PROBLEM → Only the pictures are to be dropped, and the rest of the data should be copied exactly.

Edit difference data →
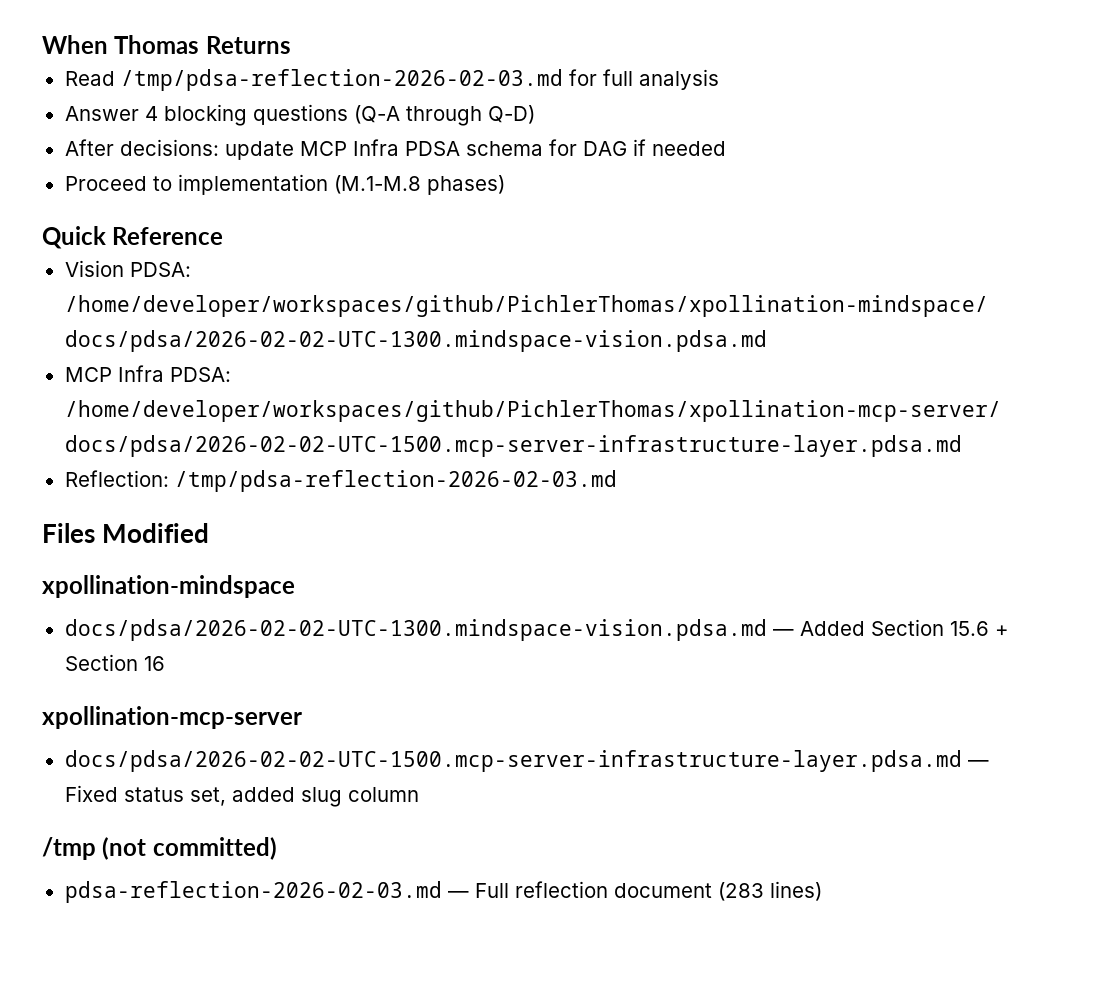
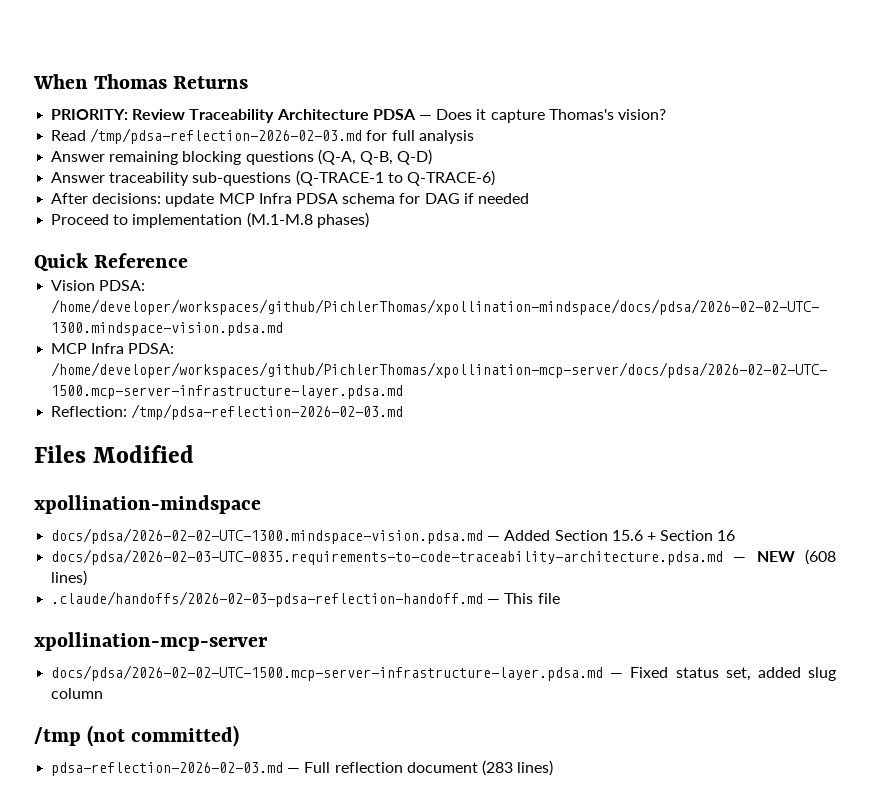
+ PRIORITY: Review Traceability Architecture PDSA — Does it capture Thomas's vision?
- Answer 4 blocking questions (Q-A through Q-D)
+ Answer remaining blocking questions (Q-A, Q-B, Q-D)
+ Answer traceability sub-questions (Q-TRACE-1 to Q-TRACE-6)
+ docs/pdsa/2026-02-03-UTC-0835.requirements-to-code-traceability-architecture.pdsa.md — NEW (608 lines)
+ .claude/handoffs/2026-02-03-pdsa-reflection-handoff.md — This file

TASK RESPONSE →
+ PRIORITY: Review Traceability Architecture PDSA — Does it capture Thomas's vision?
- Answer 4 blocking questions (Q-A through Q-D)
+ Answer remaining blocking questions (Q-A, Q-B, Q-D)
+ Answer traceability sub-questions (Q-TRACE-1 to Q-TRACE-6)
+ docs/pdsa/2026-02-03-UTC-0835.requirements-to-code-traceability-architecture.pdsa.md — NEW (608 lines)
+ .claude/handoffs/2026-02-03-pdsa-reflection-handoff.md — This file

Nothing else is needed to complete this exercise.